CHEMICAL AND MICROBIOLOGICAL PROFILE OF ‘LEGO’-A LOCALLY PRODUCED FLAVOURED DRINKS
Author(s) -
M.O. Adegunwa,
I. O. Oyesiji,
A.A. Adebowale,
H.A. Bakare
Publication year - 2019
Publication title -
journal of natural sciences, engineering and technology/journal of natural science, engineering and technology
Language(s) - English
Resource type - Journals
eISSN - 2315-7461
pISSN - 2277-0593
DOI - 10.51406/jnset.v16i2.1844
Subject(s) - food science , total viable count , orange (colour) , chemistry , micrococcus , titratable acid , enterobacter aerogenes , staphylococcus aureus , coliform bacteria , veterinary medicine , plate count , microbiology and biotechnology , bacteria , biology , medicine , escherichia coli , biochemistry , genetics , gene
The study assessed the chemical and microbial safety of street vended local drink ‘Lego’ collected from three different vendors in Abeokuta metropolis.

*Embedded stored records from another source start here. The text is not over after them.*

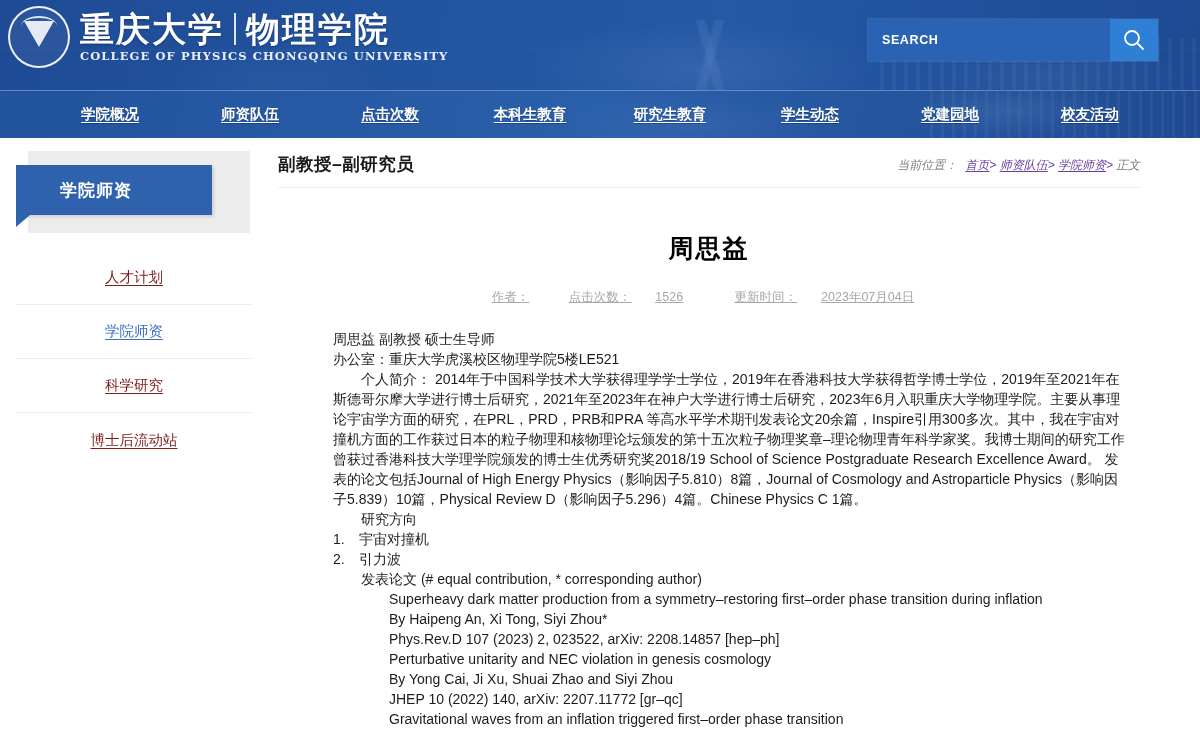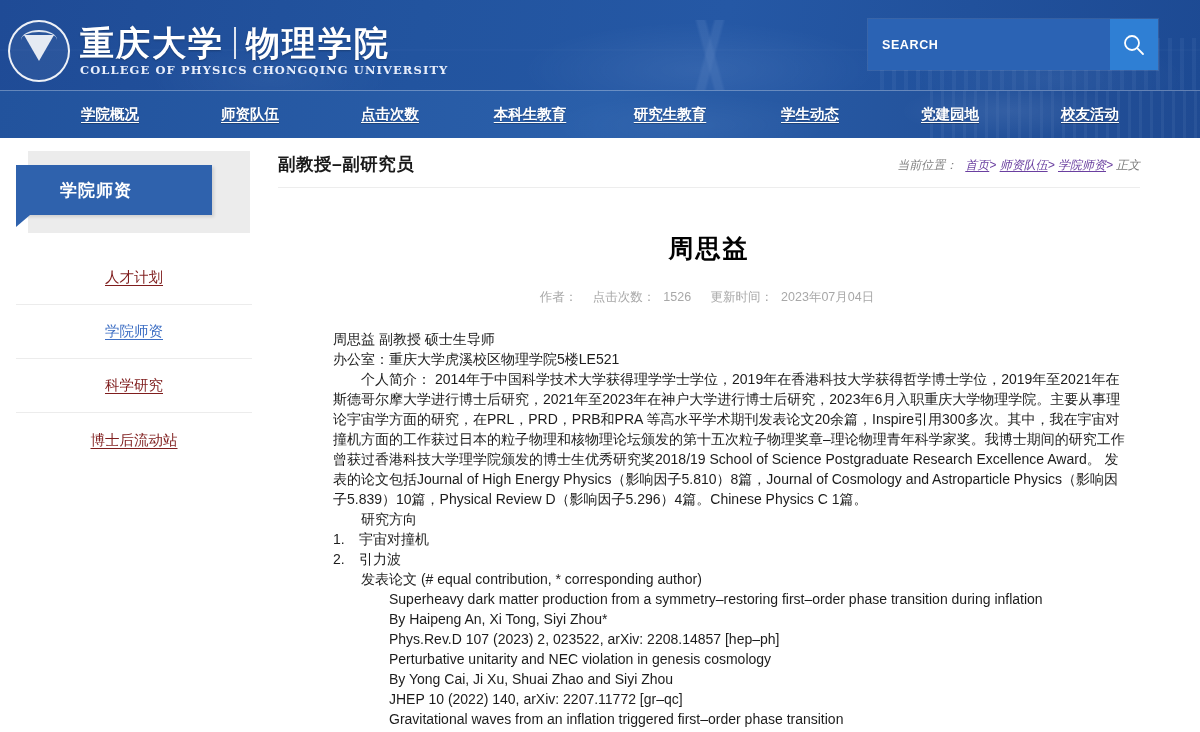"重庆大学" .logo-wrap { top: 20px -> 6px }
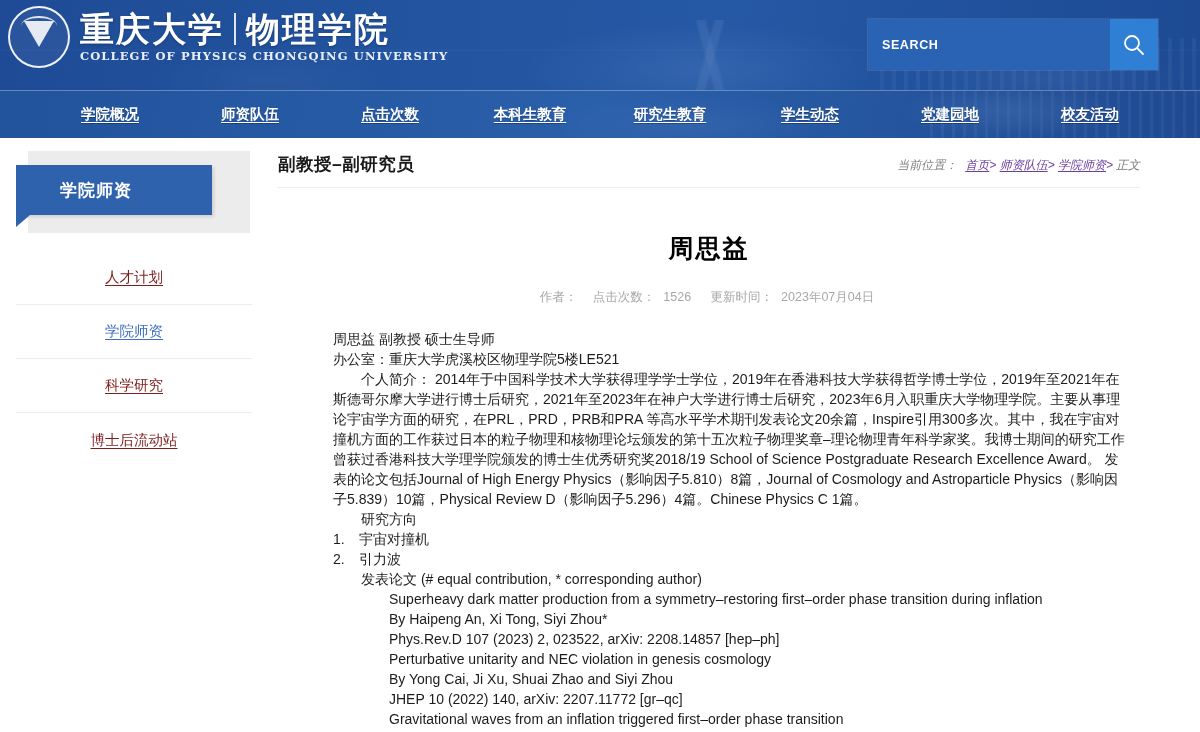"SEARCH" .search-box { height: 51px -> 42px }
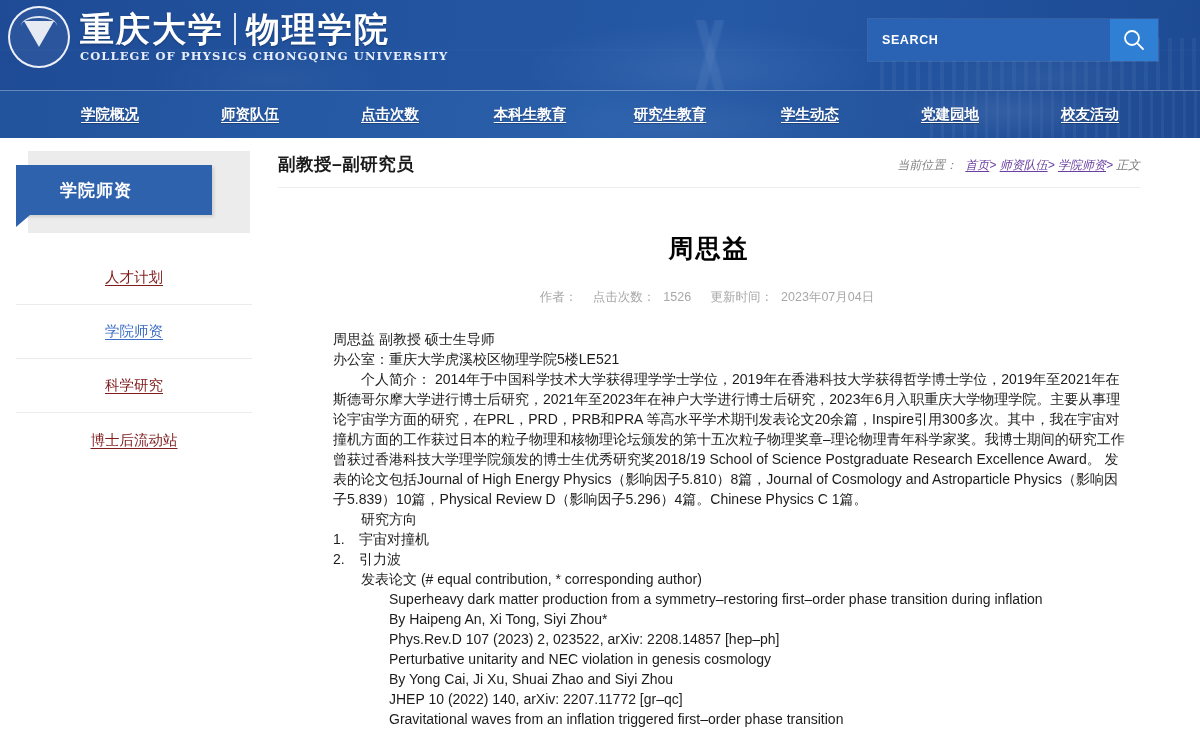"作者：" .article-meta span { margin: 0 4px -> 0 12px; text-decoration: none -> underline }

A control sample was prepared in the laboratory and nine samples of three different flavours (orange, pineapple and blackcurrant) were collected. Total Vibrio count, total faecal Coliform and total staphylococcus count were estimated in all the samples. Total Vibrio cholera is completely absent while Five samples were found to harbour total staphylococci counts of bacteria within the range of 0.7-1.5x104cfu/ml. All the samples exhibited the presence of Coliform counts within the range of 1.0-9.5x104cfu/ml and Staphylococcus aurous, Micrococcus acidophilus and Klebsiella aerogenes species were bacteria isolated from the samples collected. Heavy metals were also estimated in all the collected samples. Chromium and lead were absent but cadmium was present and is within 0.01-0.025mg/g. The lowest is from orange flavour at camp with 0.01 mg/g while the highest is from Lafenwa in pineapple flavour with 0.025mg/g. Total titratable acidity ranges from 0.175 – 0.219 and the pH ranges from 4.21±0.14 and 5.40±0.00. Hence, these implies that Lego flavoured drink is bacteriologically and chemically unsafe for consumption.